◆ **Problem to solve**
Each record should be given again exactly as it appears, with no image included.

◆ **Code change snippets**

______________________________

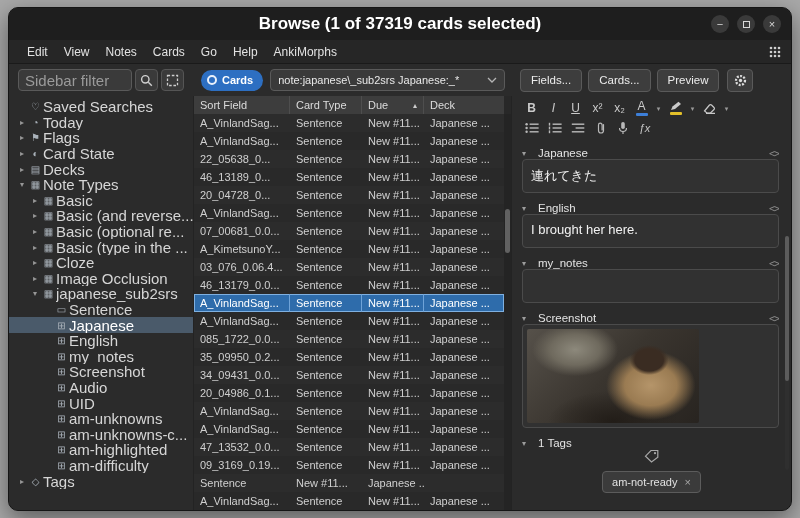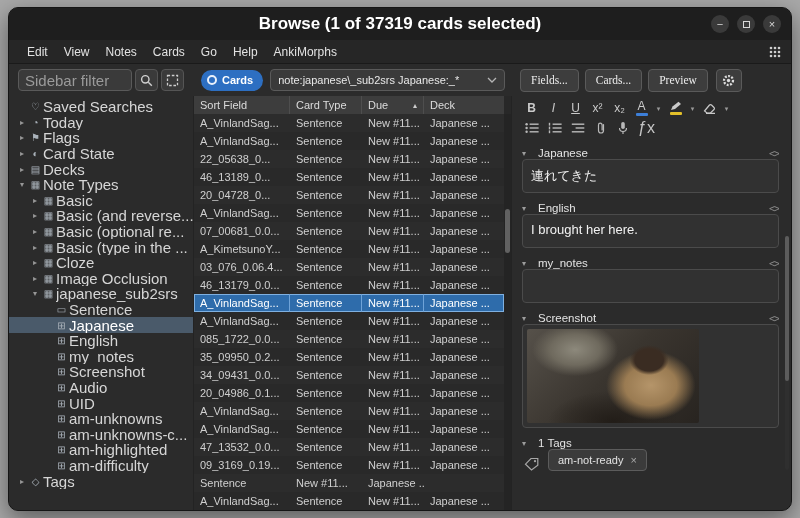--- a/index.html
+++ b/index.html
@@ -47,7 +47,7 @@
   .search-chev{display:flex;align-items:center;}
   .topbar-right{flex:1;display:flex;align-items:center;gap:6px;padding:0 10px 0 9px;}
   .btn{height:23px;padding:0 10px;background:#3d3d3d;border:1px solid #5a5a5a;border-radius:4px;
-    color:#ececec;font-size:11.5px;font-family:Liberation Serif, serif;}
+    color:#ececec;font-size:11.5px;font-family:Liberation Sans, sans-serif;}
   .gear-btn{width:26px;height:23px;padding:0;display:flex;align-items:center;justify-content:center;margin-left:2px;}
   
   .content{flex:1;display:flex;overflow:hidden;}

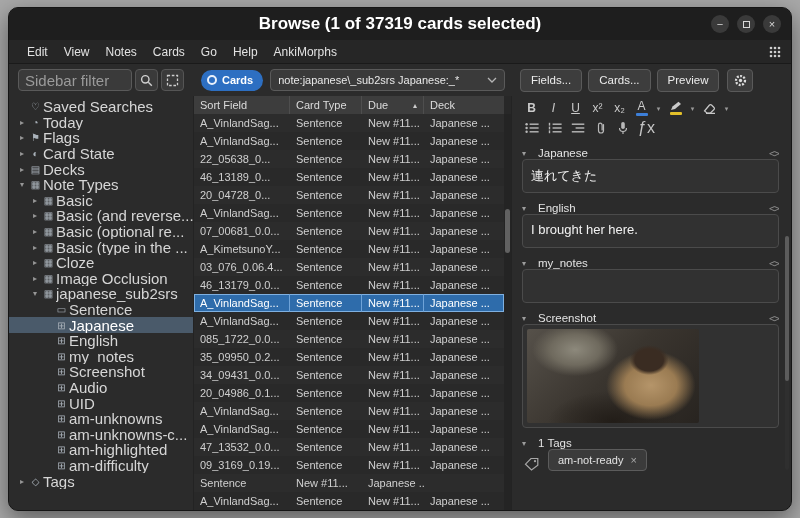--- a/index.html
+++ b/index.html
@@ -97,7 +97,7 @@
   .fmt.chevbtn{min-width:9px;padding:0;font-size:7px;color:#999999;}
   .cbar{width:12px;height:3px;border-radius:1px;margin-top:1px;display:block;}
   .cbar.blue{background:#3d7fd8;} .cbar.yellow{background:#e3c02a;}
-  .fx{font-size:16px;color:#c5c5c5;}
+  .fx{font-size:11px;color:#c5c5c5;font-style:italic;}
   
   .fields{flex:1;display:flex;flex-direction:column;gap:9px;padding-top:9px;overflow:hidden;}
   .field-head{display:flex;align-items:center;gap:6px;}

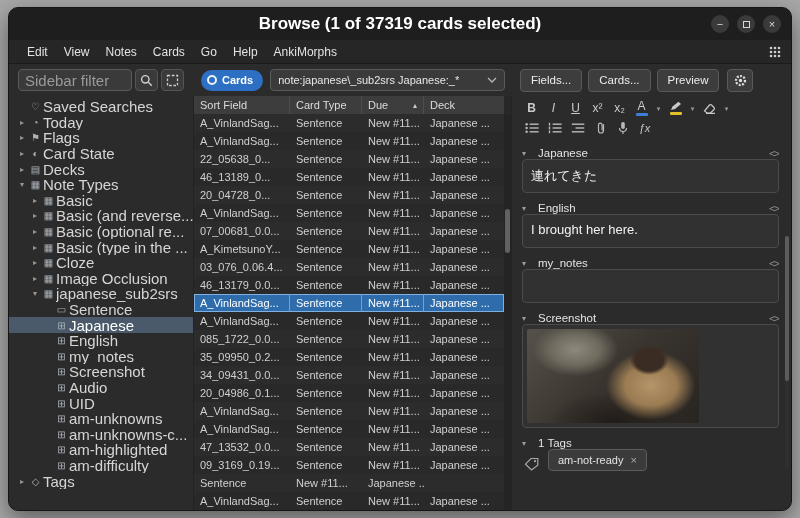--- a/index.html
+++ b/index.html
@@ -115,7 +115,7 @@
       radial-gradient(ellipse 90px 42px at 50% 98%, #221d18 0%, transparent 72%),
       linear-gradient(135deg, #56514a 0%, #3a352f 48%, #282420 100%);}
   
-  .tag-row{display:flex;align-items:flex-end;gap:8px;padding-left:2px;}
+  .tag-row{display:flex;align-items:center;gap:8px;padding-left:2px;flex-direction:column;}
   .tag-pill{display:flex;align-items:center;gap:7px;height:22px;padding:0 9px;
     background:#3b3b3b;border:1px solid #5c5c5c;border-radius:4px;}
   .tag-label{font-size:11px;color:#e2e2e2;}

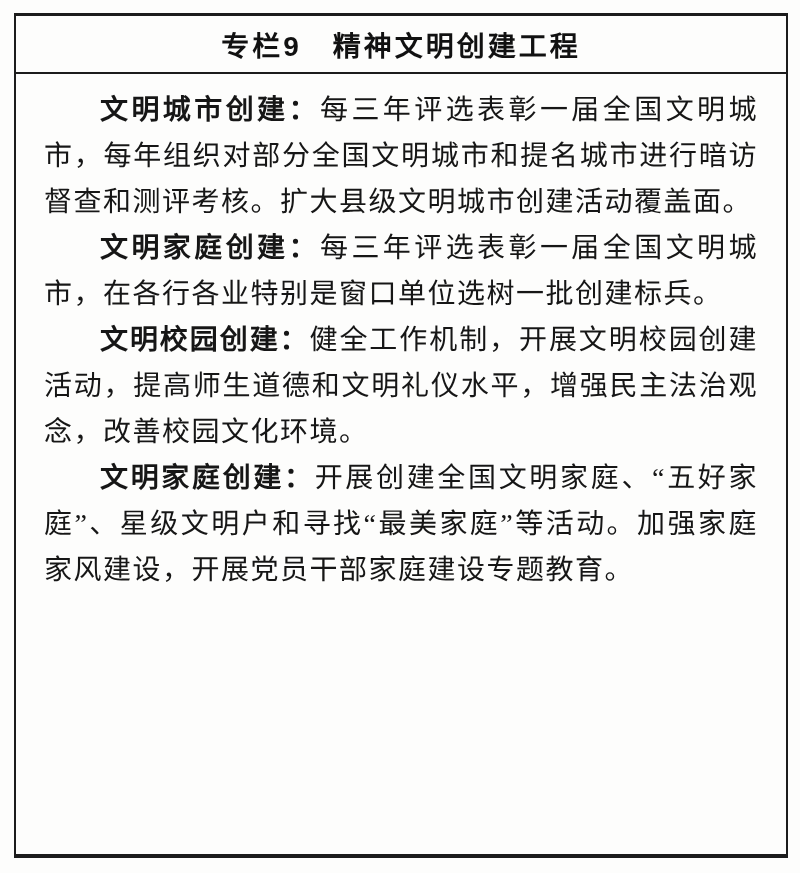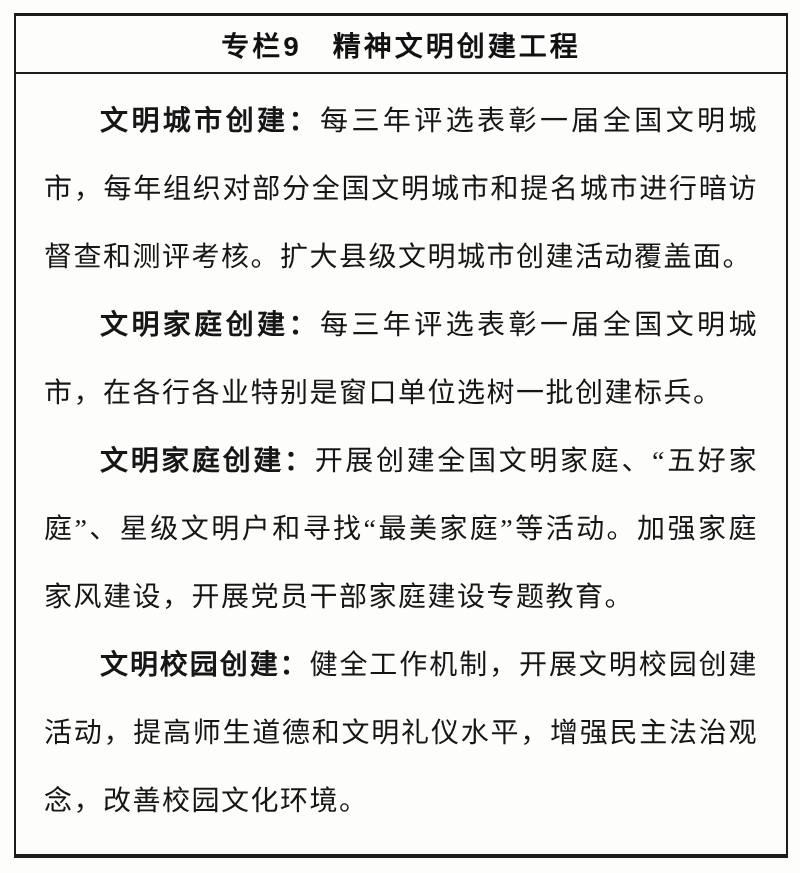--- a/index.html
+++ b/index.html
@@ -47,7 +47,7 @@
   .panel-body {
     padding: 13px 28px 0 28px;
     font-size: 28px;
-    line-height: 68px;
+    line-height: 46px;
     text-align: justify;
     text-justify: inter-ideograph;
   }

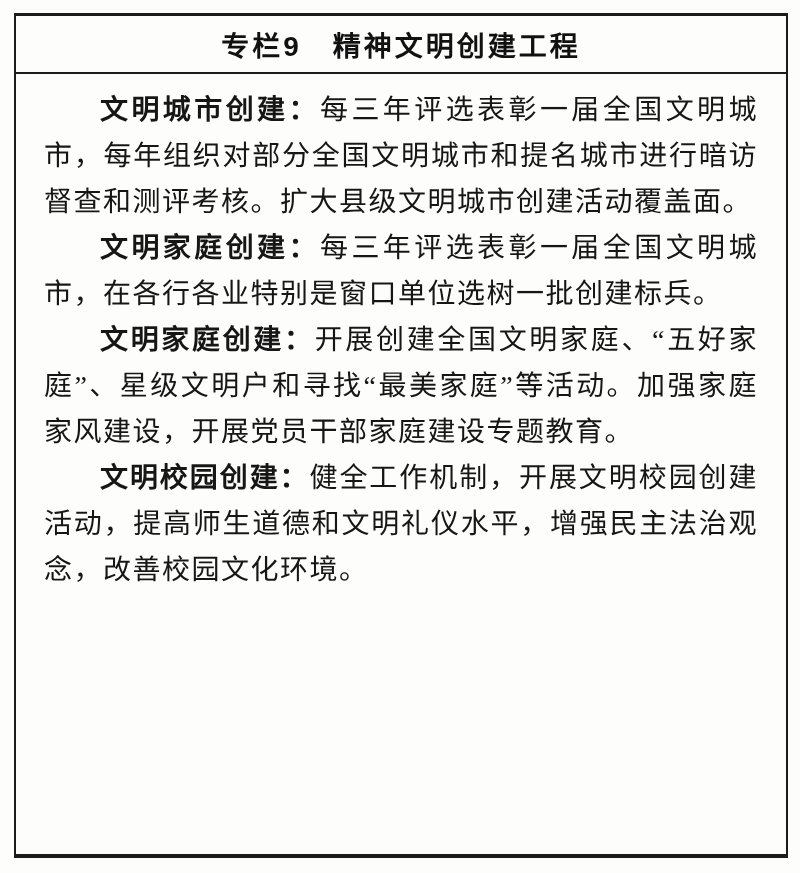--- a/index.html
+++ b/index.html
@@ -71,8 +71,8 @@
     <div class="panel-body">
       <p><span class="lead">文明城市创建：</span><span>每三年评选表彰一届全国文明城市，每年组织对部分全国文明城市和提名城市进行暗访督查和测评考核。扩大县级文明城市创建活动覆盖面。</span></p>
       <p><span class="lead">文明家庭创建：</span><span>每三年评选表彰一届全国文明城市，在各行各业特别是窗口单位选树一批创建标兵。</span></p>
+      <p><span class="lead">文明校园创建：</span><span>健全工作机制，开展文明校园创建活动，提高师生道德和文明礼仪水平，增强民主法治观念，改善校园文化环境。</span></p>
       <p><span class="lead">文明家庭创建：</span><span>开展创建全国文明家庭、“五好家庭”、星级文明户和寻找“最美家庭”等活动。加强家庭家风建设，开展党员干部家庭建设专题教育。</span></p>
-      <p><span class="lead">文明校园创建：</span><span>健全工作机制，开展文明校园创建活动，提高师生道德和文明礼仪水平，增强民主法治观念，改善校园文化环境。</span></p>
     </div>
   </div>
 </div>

______________________________

◆ **Written solution**
--- a/index.html
+++ b/index.html
@@ -47,7 +47,7 @@
   .search-chev{display:flex;align-items:center;}
   .topbar-right{flex:1;display:flex;align-items:center;gap:6px;padding:0 10px 0 9px;}
   .btn{height:23px;padding:0 10px;background:#3d3d3d;border:1px solid #5a5a5a;border-radius:4px;
-    color:#ececec;font-size:11.5px;font-family:Liberation Serif, serif;}
+    color:#ececec;font-size:11.5px;font-family:Liberation Sans, sans-serif;}
   .gear-btn{width:26px;height:23px;padding:0;display:flex;align-items:center;justify-content:center;margin-left:2px;}
   
   .content{flex:1;display:flex;overflow:hidden;}

--- a/index.html
+++ b/index.html
@@ -97,7 +97,7 @@
   .fmt.chevbtn{min-width:9px;padding:0;font-size:7px;color:#999999;}
   .cbar{width:12px;height:3px;border-radius:1px;margin-top:1px;display:block;}
   .cbar.blue{background:#3d7fd8;} .cbar.yellow{background:#e3c02a;}
-  .fx{font-size:16px;color:#c5c5c5;}
+  .fx{font-size:11px;color:#c5c5c5;font-style:italic;}
   
   .fields{flex:1;display:flex;flex-direction:column;gap:9px;padding-top:9px;overflow:hidden;}
   .field-head{display:flex;align-items:center;gap:6px;}

--- a/index.html
+++ b/index.html
@@ -115,7 +115,7 @@
       radial-gradient(ellipse 90px 42px at 50% 98%, #221d18 0%, transparent 72%),
       linear-gradient(135deg, #56514a 0%, #3a352f 48%, #282420 100%);}
   
-  .tag-row{display:flex;align-items:flex-end;gap:8px;padding-left:2px;}
+  .tag-row{display:flex;align-items:center;gap:8px;padding-left:2px;flex-direction:column;}
   .tag-pill{display:flex;align-items:center;gap:7px;height:22px;padding:0 9px;
     background:#3b3b3b;border:1px solid #5c5c5c;border-radius:4px;}
   .tag-label{font-size:11px;color:#e2e2e2;}

--- a/index.html
+++ b/index.html
@@ -47,7 +47,7 @@
   .panel-body {
     padding: 13px 28px 0 28px;
     font-size: 28px;
-    line-height: 68px;
+    line-height: 46px;
     text-align: justify;
     text-justify: inter-ideograph;
   }

--- a/index.html
+++ b/index.html
@@ -71,8 +71,8 @@
     <div class="panel-body">
       <p><span class="lead">文明城市创建：</span><span>每三年评选表彰一届全国文明城市，每年组织对部分全国文明城市和提名城市进行暗访督查和测评考核。扩大县级文明城市创建活动覆盖面。</span></p>
       <p><span class="lead">文明家庭创建：</span><span>每三年评选表彰一届全国文明城市，在各行各业特别是窗口单位选树一批创建标兵。</span></p>
+      <p><span class="lead">文明校园创建：</span><span>健全工作机制，开展文明校园创建活动，提高师生道德和文明礼仪水平，增强民主法治观念，改善校园文化环境。</span></p>
       <p><span class="lead">文明家庭创建：</span><span>开展创建全国文明家庭、“五好家庭”、星级文明户和寻找“最美家庭”等活动。加强家庭家风建设，开展党员干部家庭建设专题教育。</span></p>
-      <p><span class="lead">文明校园创建：</span><span>健全工作机制，开展文明校园创建活动，提高师生道德和文明礼仪水平，增强民主法治观念，改善校园文化环境。</span></p>
     </div>
   </div>
 </div>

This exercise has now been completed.